What to work on: Up to and including the line that holds "Backslash outside quotes", print the data exactly from its first line; do not print the pictures.

Given information:
******
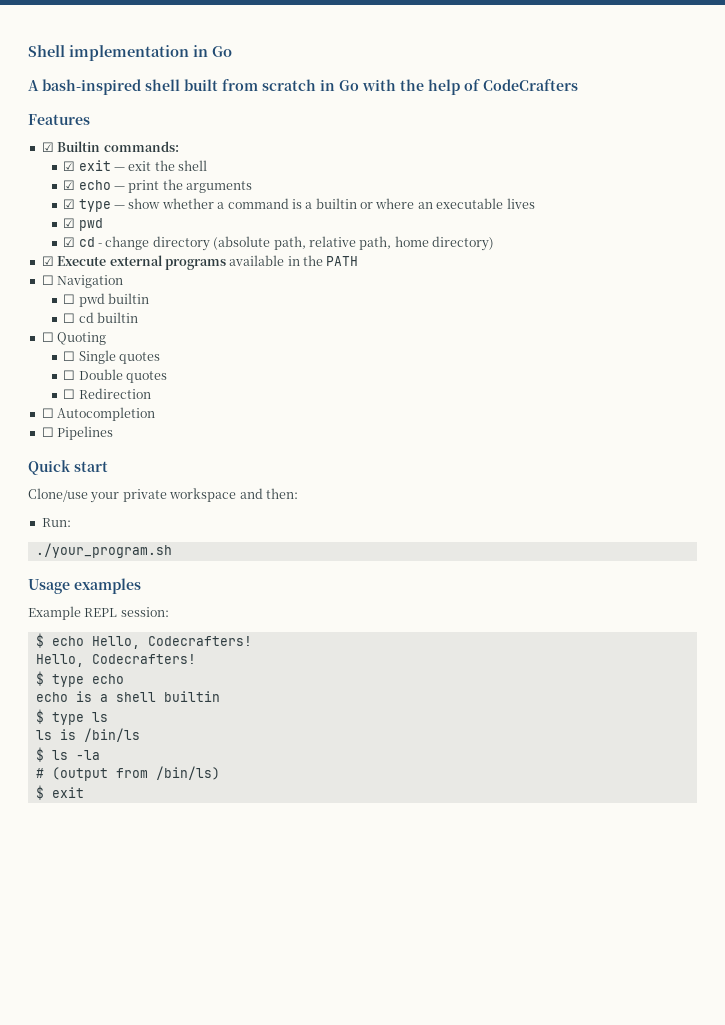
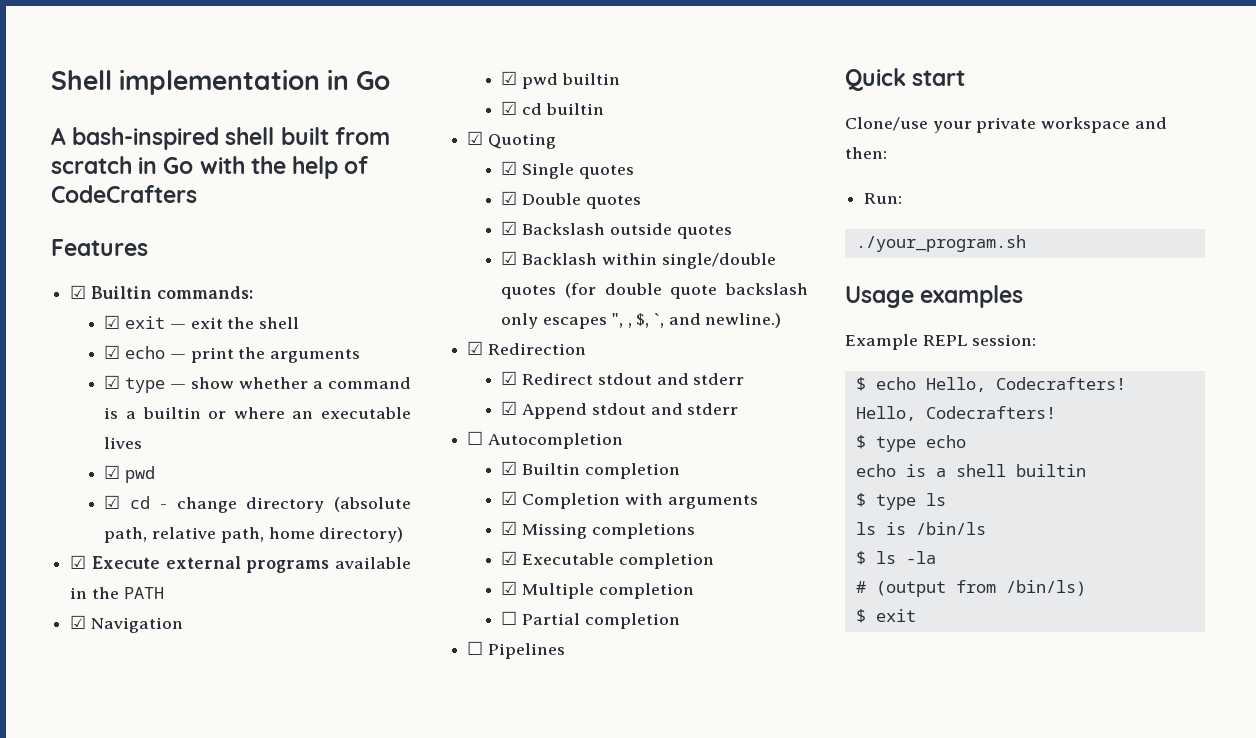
- ☐ Navigation
+ ☑ Navigation
- ☐ pwd builtin
+ ☑ pwd builtin
- ☐ cd builtin
+ ☑ cd builtin
- ☐ Quoting
+ ☑ Quoting
- ☐ Single quotes
+ ☑ Single quotes
- ☐ Double quotes
+ ☑ Double quotes
- ☐ Redirection
+ ☑ Backslash outside quotes
+ ☑ Backlash within single/double quotes (for double quote backslash only escapes ", , $, `, and newline.)
+ ☑ Redirection
+ ☑ Redirect stdout and stderr
+ ☑ Append stdout and stderr
  ☐ Autocompletion
+ ☑ Builtin completion
+ ☑ Completion with arguments
+ ☑ Missing completions
+ ☑ Executable completion
+ ☑ Multiple completion
+ ☐ Partial completion

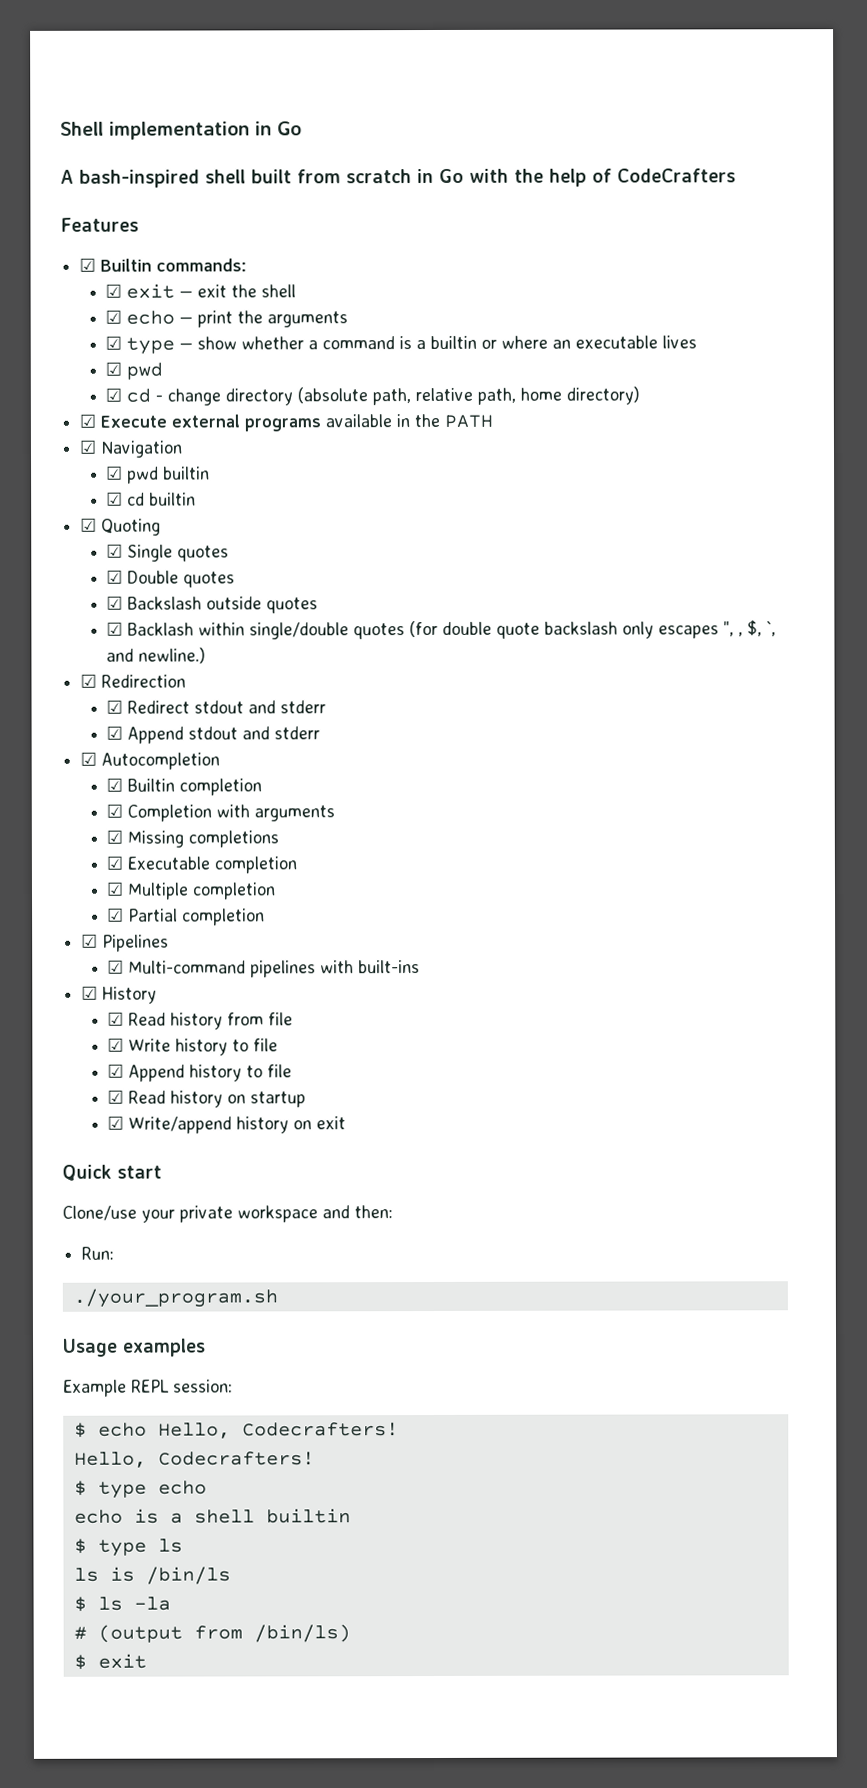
- ☐ Autocompletion
+ ☑ Autocompletion
- ☐ Partial completion
+ ☑ Partial completion
- ☐ Pipelines
+ ☑ Pipelines
+ ☑ Multi-command pipelines with built-ins
+ ☑ History
+ ☑ Read history from file
+ ☑ Write history to file
+ ☑ Append history to file
+ ☑ Read history on startup
+ ☑ Write/append history on exit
******
Problem solution:
- ☐ Navigation
+ ☑ Navigation
- ☐ pwd builtin
+ ☑ pwd builtin
- ☐ cd builtin
+ ☑ cd builtin
- ☐ Quoting
+ ☑ Quoting
- ☐ Single quotes
+ ☑ Single quotes
- ☐ Double quotes
+ ☑ Double quotes
- ☐ Redirection
+ ☑ Backslash outside quotes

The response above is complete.